Toen de grote groep de volgende ochtend wakker werd, waren de elf mensen al verdwenen. De mensen zagen dat enkele leden van hun groep misten en ze stelden Myrra vragen, maar Myrra verzon een leugen en vertelde dat het groepje vooruit was getrokken om de weg voor hun te verkennen. Ze vertelde de mensen dat ze vandaag weer op pad zouden gaan. De gewonden waren goed hersteld, en ze konden weer verder reizen.

Sinds het gevecht in de kloof, een paar dagen geleden, hadden ze niets meer van hun oude verkenners Salia, Gideon, Herbert en Marc gehoord. De mensen vreesden dat de vier niet meer terug zouden komen. Daarom vonden ze het wel logisch dat dit groepje van elf nu vooruit ging. Iedereen nam Myrra's verhaal dus voor waar aan.
De mensen maakten hun voorbereidingen voor de reis. Alles werd weer ingepakt, en voor de draagbaren werden weer vrijwilligers opgetrommeld. Een paar dagen geleden was iemand op het briljante idee gekomen de mond van Rogier te knevelen, en zo lag de jongen daar met een grote prop in zijn mond, en kon geen grove taal meer uitslaan. Het was een stuk prettiger zo.

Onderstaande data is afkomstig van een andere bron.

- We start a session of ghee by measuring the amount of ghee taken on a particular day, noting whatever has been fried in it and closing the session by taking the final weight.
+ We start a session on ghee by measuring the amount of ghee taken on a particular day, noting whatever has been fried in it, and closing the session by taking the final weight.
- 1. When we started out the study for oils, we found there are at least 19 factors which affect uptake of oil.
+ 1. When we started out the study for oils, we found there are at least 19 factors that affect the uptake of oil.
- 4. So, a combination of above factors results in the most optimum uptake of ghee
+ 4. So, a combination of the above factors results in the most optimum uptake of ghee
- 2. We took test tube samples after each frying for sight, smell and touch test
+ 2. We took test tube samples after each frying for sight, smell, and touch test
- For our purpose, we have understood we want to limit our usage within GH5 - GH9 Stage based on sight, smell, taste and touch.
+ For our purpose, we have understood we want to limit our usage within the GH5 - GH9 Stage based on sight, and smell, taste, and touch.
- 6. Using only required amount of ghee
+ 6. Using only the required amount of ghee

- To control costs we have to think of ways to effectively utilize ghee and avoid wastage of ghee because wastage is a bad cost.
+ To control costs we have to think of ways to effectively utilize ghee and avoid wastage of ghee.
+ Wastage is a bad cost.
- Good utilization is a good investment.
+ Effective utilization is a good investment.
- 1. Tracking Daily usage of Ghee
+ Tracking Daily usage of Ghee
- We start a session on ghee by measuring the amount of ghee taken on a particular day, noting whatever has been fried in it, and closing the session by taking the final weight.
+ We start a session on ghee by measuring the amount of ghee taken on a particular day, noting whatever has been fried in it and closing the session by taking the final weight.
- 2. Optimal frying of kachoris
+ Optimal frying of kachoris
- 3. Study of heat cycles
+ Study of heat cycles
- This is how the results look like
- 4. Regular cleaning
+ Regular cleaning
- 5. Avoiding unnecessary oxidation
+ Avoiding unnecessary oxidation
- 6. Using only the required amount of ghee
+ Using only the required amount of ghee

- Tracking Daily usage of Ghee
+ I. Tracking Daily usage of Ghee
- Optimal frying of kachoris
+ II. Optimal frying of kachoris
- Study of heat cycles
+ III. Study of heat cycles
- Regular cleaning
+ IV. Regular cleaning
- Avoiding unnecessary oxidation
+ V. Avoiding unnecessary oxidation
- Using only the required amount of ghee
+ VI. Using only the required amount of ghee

De grote groep ging weer op reis. Myrra moest voortdurend aan Aralyssia denken. Hoe zou de prinses het doen? Zou het haar lukken haar vader en haar moeder te bevrijden? Myrra besefte dat ze het meisje miste. Ze waren toch altijd met zijn tweeën geweest. Nu was ze alleen. Alleen, in deze groep van volwassenen.

Aralyssia miste Myrra ook, maar de gedachten aan haar vader en moeder overheersten haar denken. Haar groepje schoot die eerste dag lekker op. Anders dan de grote groep, hadden zij geen gewonden mee te voeren. En ook niet veel spullen. Ze waren een stuk sneller met zijn elven.
's Avonds maakten ze kamp voor de nacht. De prinses rekende uit waar ze nu zaten. Morgen konden ze al bij de grot van haar ouders zijn!

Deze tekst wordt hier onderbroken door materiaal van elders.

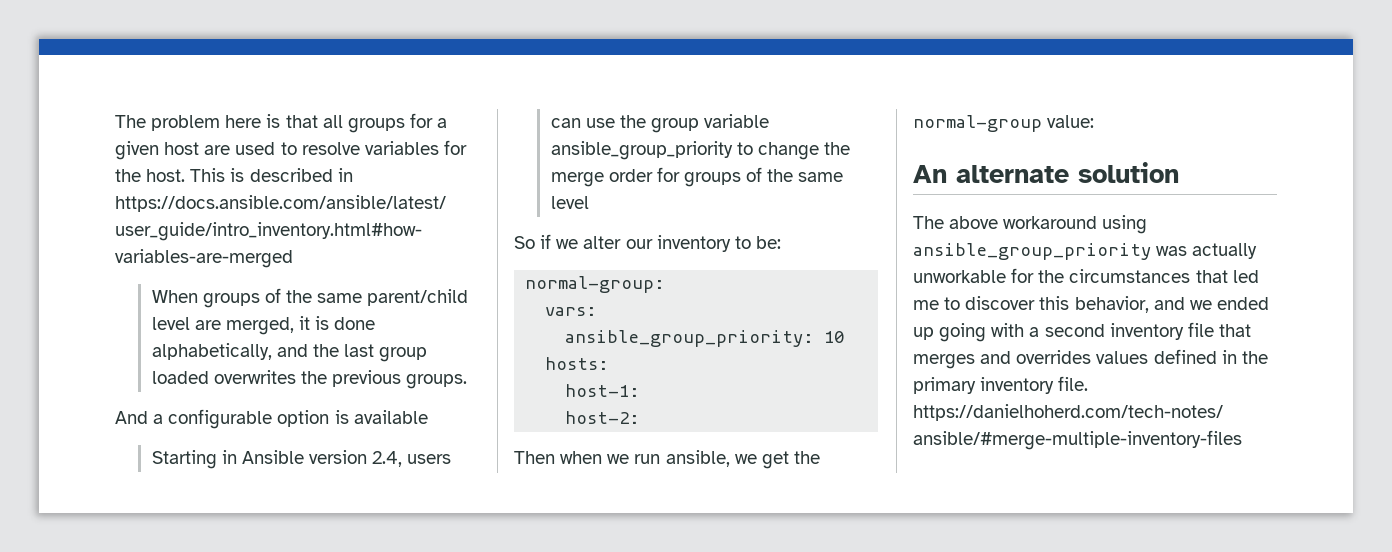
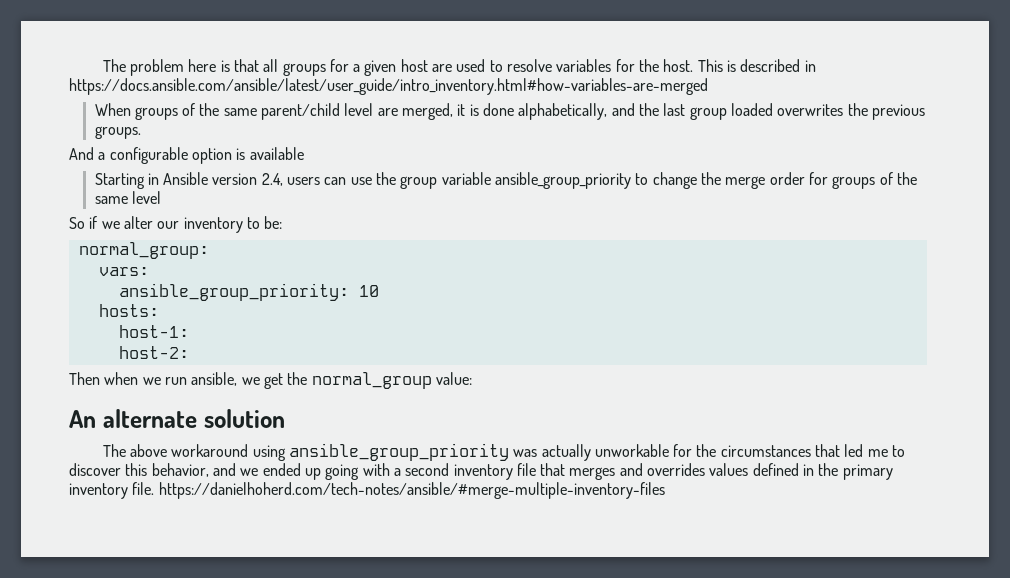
- normal-group:
+ normal_group:
- Then when we run ansible, we get the normal-group value:
+ Then when we run ansible, we get the normal_group value:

De volgende dag, aan het begin van de middag, bereikte het kleine groepje van de prinses inderdaad de grotten waarin de koning en de koningin moesten zitten. Iedereen werd nu voorzichtig. Ze verborgen zich tussen de struiken en zorgden ervoor dat ze niet konden worden gezien. Op hun hoede speurden ze de omgeving af, en kropen langzaam verder.
Zo, steeds maar om zich heen kijkend, kwam het groepje van elf langzaam dichter bij de plek waar volgens de beschrijving van Petrol de ingang van de bewuste grot moest liggen. Eerst konden ze niets ontdekken. De omgeving zag er rustig uit en niets wees erop dat hier rebellen zouden zitten. Maar toen zagen ze plotseling een man tussen de rotsen staan. Direct wist de prinses dat ze goed zat. De man stond daar stil op zijn plek terwijl hij met zijn hoofd voortdurend de omgeving om hem heen afspeurde. Hij stond duidelijk op wacht.
"Een bewaker," fluisterde de man die achter Aralyssia kroop tegen de prinses. "Dan kunnen uw vader en moeder niet ver weg zijn."

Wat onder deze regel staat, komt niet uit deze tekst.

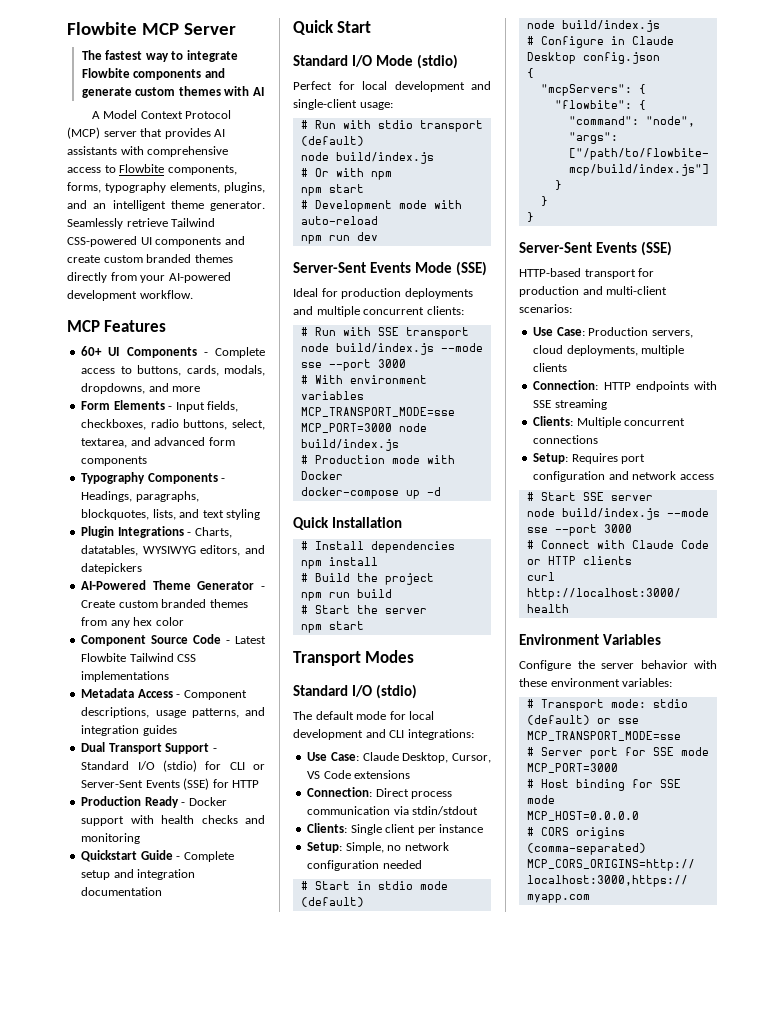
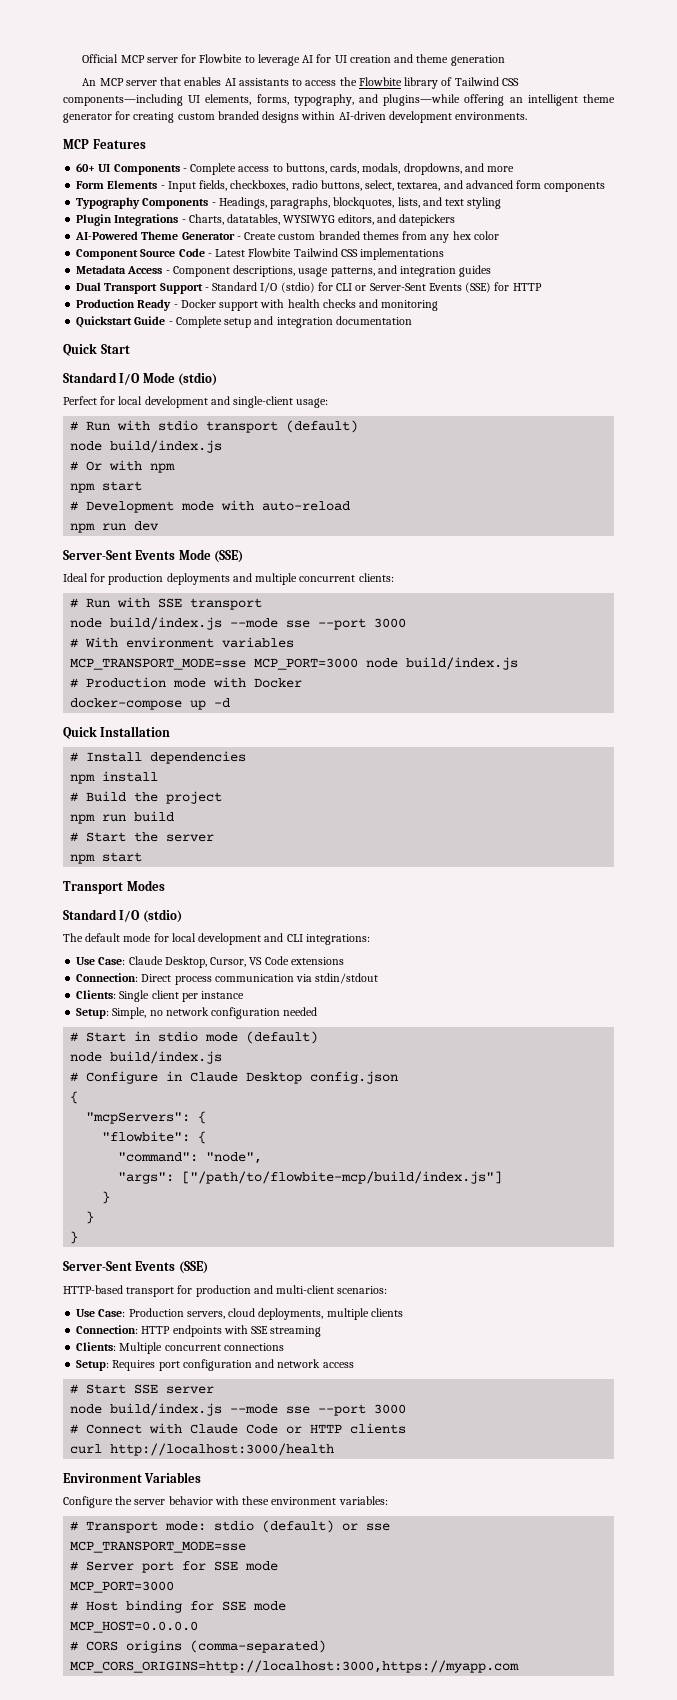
- Flowbite MCP Server
- The fastest way to integrate Flowbite components and generate custom themes with AI
- A Model Context Protocol (MCP) server that provides AI assistants with comprehensive access to Flowbite components, forms, typography elements, plugins, and an intelligent theme generator. Seamlessly retrieve Tailwind CSS-powered UI components and create custom branded themes directly from your AI-powered development workflow.
+ Official MCP server for Flowbite to leverage AI for UI creation and theme generation
+ An MCP server that enables AI assistants to access the Flowbite library of Tailwind CSS components—including UI elements, forms, typography, and plugins—while offering an intelligent theme generator for creating custom branded designs within AI-driven development environments.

Aralyssia knikte. "Volgens de beschrijving die ik gekregen heb, moet de ingang van de grot daar ook ergens zijn. Zie jij hem?"
Maar geen van het kleine groepje kon een ingang ontdekken.
"We moeten wachten tot de wacht afgelost wordt," zei een van de mensen. "Dan kunnen we zien waar de man heen gaat."
"Laten we onderwijl nog een stukje dichterbij kruipen," stelde de prinses voor. "Daar, bij die bosjes, dat lijkt me een goede plek om de avond af te wachten."
Dat was een goed plan, en het kleine groepje kroop voorzichtig verder. Zonder dat de wacht hun had gezien, bereikten ze het struikgewas dat de prinses aangewezen had. Van hier hadden ze inderdaad een goed zicht op de wacht. Verder dichterbij kruipen had geen zin. De kans dat de wacht hun zou ontdekken nam met elke meter toe. De prinses besloot daarom hier op de avond te wachten. En dus maakte iedereen het zich onder de struiken gemakkelijk.

Aralyssia keek om zich heen. Het was bijna hetzelfde landschap als waarin zij en Myrra toen hun grot hadden gehad: zanderig en rotsachtig met hier en daar groepjes struiken. Met een huivering herinnerde de prinses zich hoe Petrol daar iemand had gedood en hoe hij later het lijk in zee had geworpen. Deze herinnering zou nooit meer weggaan. En opeens was het meisje bang voor de komende nacht. Vannacht zouden ze weer moeten vechten. Opnieuw. Wie zou dit keer gewond raken? En wie zou vannacht doodgaan? De prinses haatte het vechten. Waarom moest altijd worden gevochten? Waarom moesten mensen worden gedood? Ze hield er niet van.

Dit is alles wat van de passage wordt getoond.